**Problem to work on**
Would you copy each line of the data below that has "none"?

*** Available data Section Begins ***

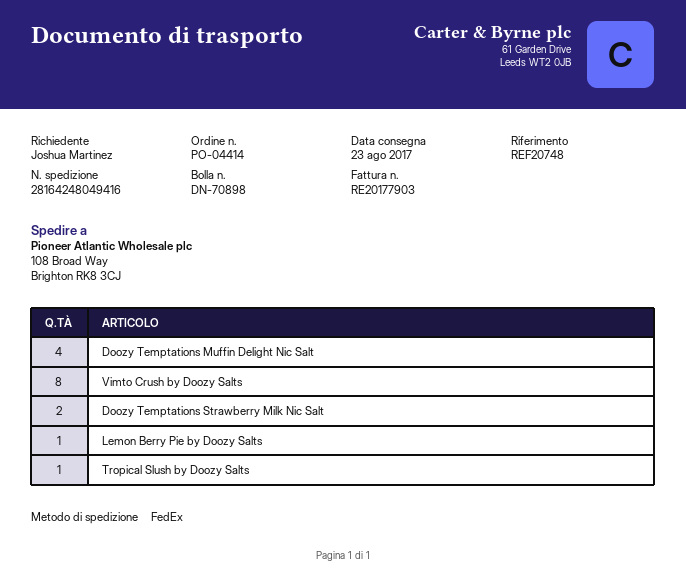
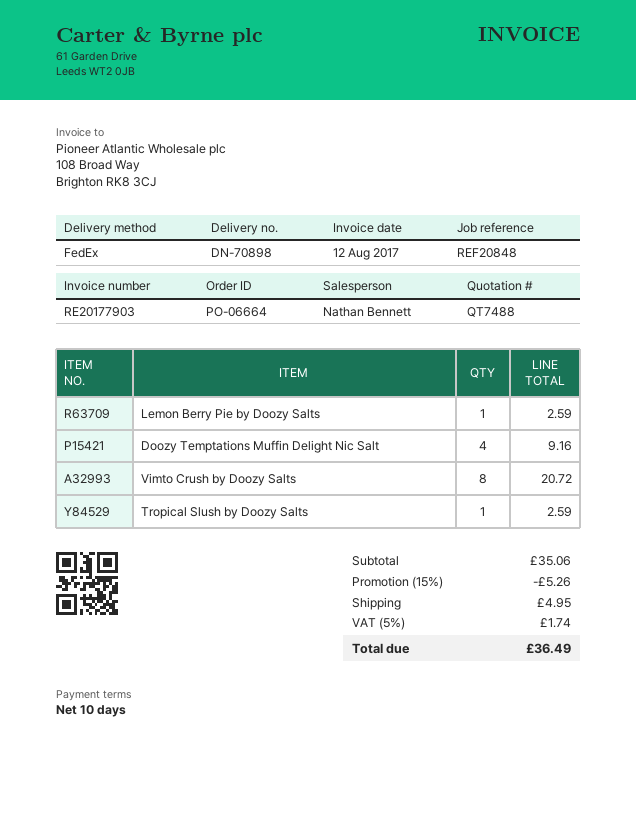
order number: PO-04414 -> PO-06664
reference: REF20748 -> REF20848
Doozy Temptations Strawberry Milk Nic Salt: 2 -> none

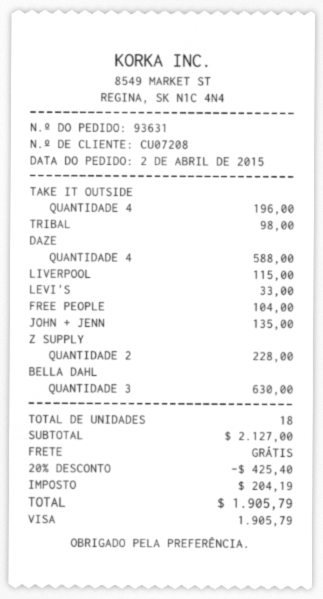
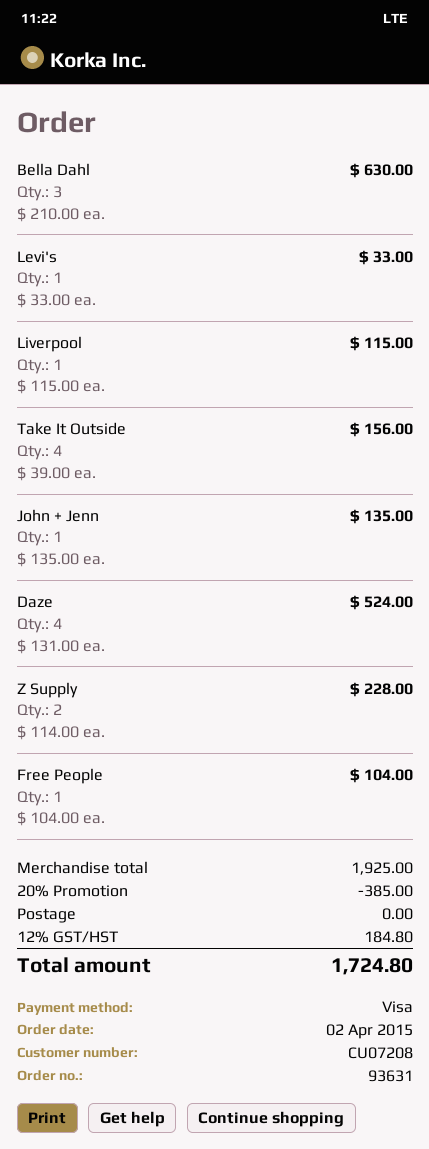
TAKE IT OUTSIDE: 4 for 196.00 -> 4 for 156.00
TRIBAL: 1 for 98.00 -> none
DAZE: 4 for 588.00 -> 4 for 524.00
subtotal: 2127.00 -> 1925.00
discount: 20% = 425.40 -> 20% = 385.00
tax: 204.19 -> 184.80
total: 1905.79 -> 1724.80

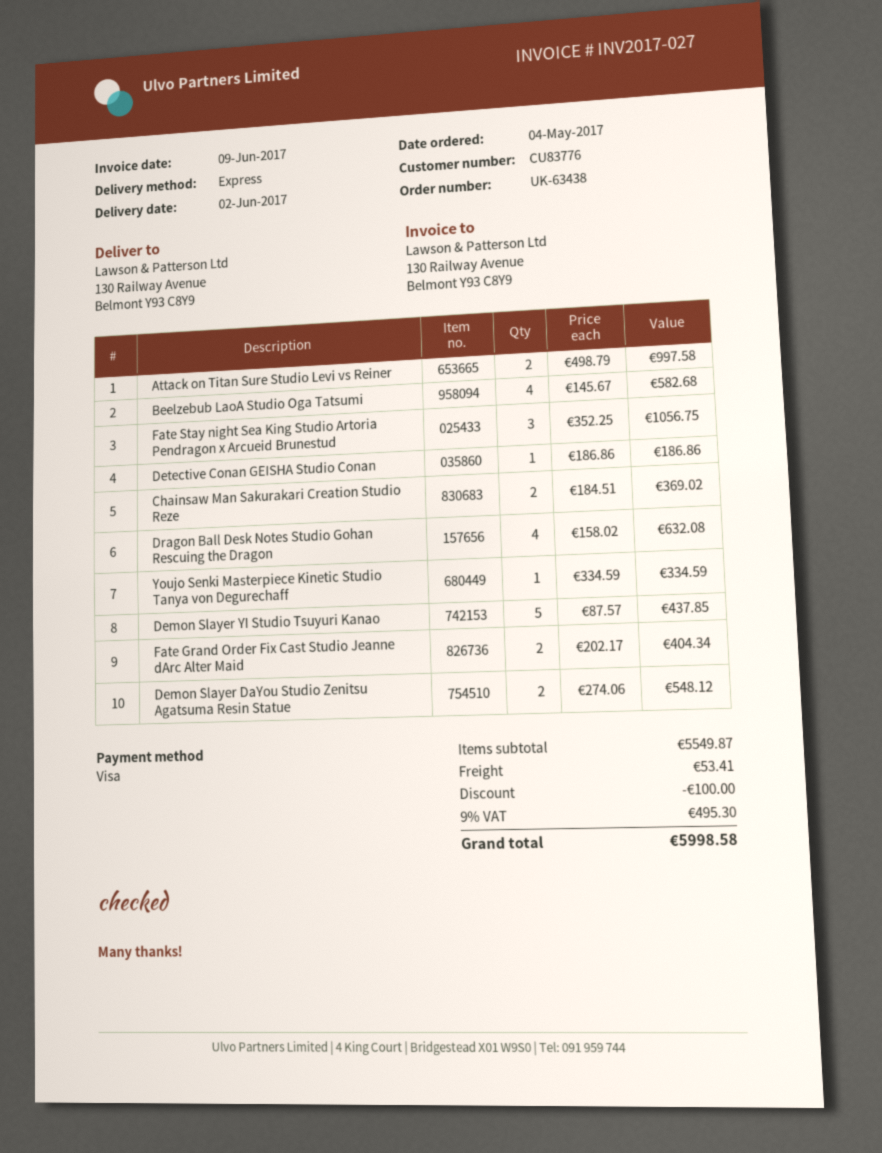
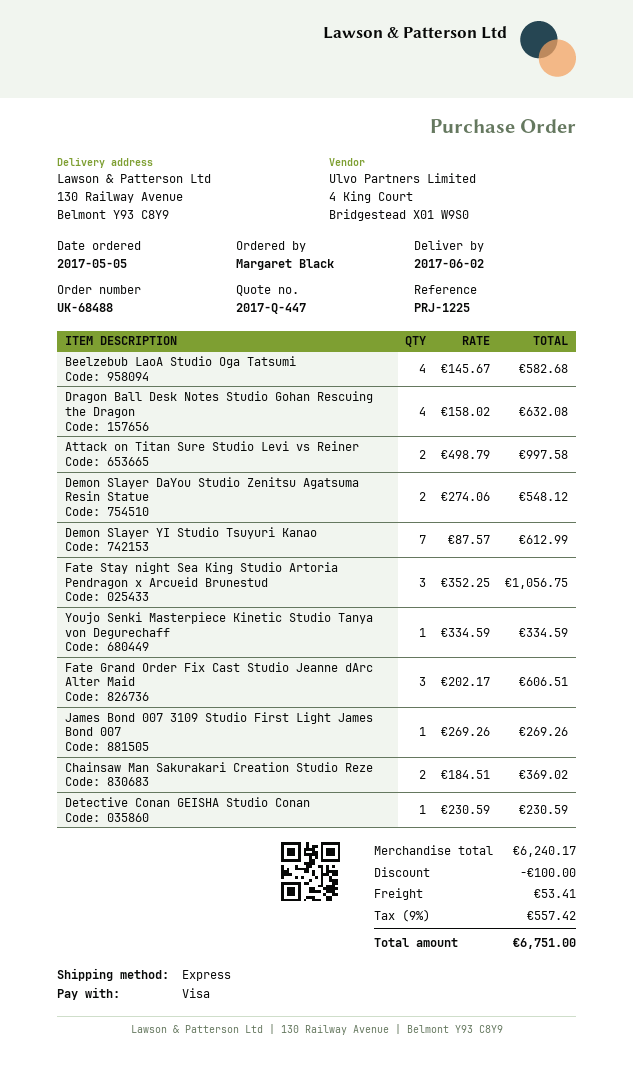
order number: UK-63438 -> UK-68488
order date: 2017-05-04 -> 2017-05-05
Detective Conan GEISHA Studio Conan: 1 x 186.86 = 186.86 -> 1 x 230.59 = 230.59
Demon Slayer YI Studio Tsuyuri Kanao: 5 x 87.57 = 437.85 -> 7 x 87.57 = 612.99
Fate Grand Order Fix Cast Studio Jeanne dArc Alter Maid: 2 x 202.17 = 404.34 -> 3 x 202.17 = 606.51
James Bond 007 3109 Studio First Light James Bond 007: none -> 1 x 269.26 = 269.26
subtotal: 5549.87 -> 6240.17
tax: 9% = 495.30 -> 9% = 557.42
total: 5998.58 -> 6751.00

*** Available data Section Ends ***
*** Available data Section Begins ***

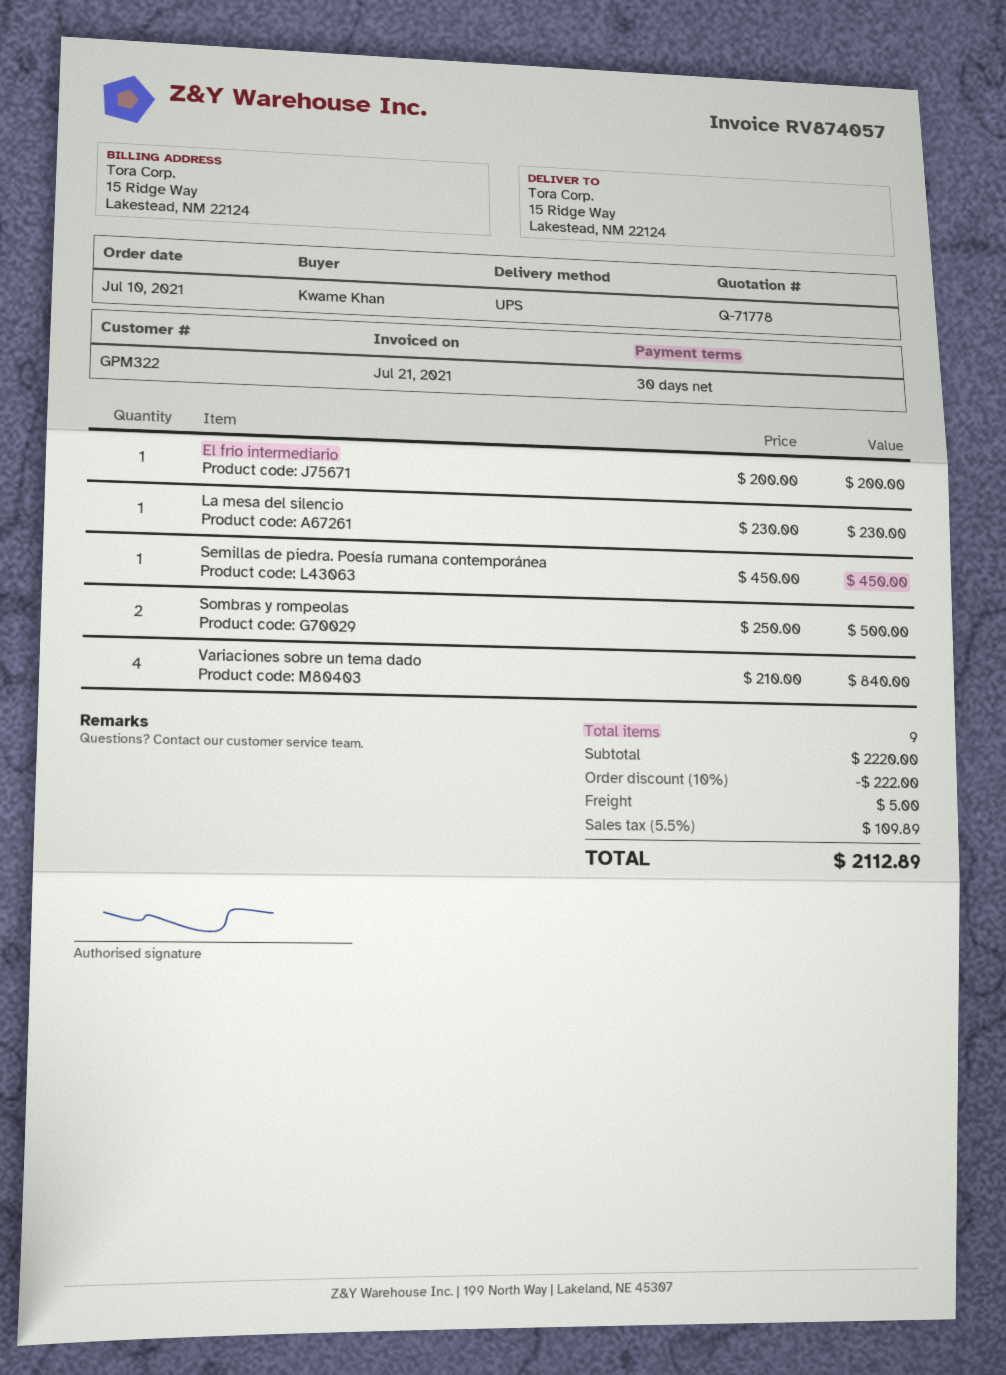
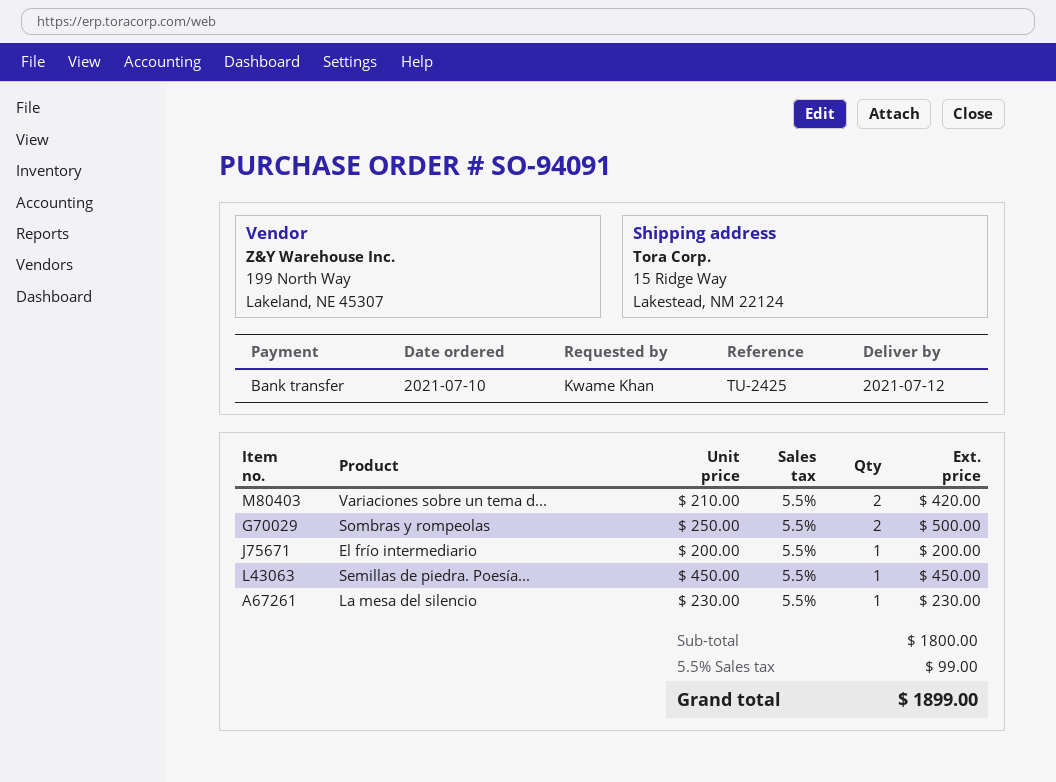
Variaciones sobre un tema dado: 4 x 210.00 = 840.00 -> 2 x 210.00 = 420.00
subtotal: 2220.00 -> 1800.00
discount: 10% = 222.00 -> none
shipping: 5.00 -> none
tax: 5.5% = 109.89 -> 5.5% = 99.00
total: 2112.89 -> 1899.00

*** Available data Section Ends ***

**Task result**
Doozy Temptations Strawberry Milk Nic Salt: 2 -> none
TRIBAL: 1 for 98.00 -> none
James Bond 007 3109 Studio First Light James Bond 007: none -> 1 x 269.26 = 269.26
discount: 10% = 222.00 -> none
shipping: 5.00 -> none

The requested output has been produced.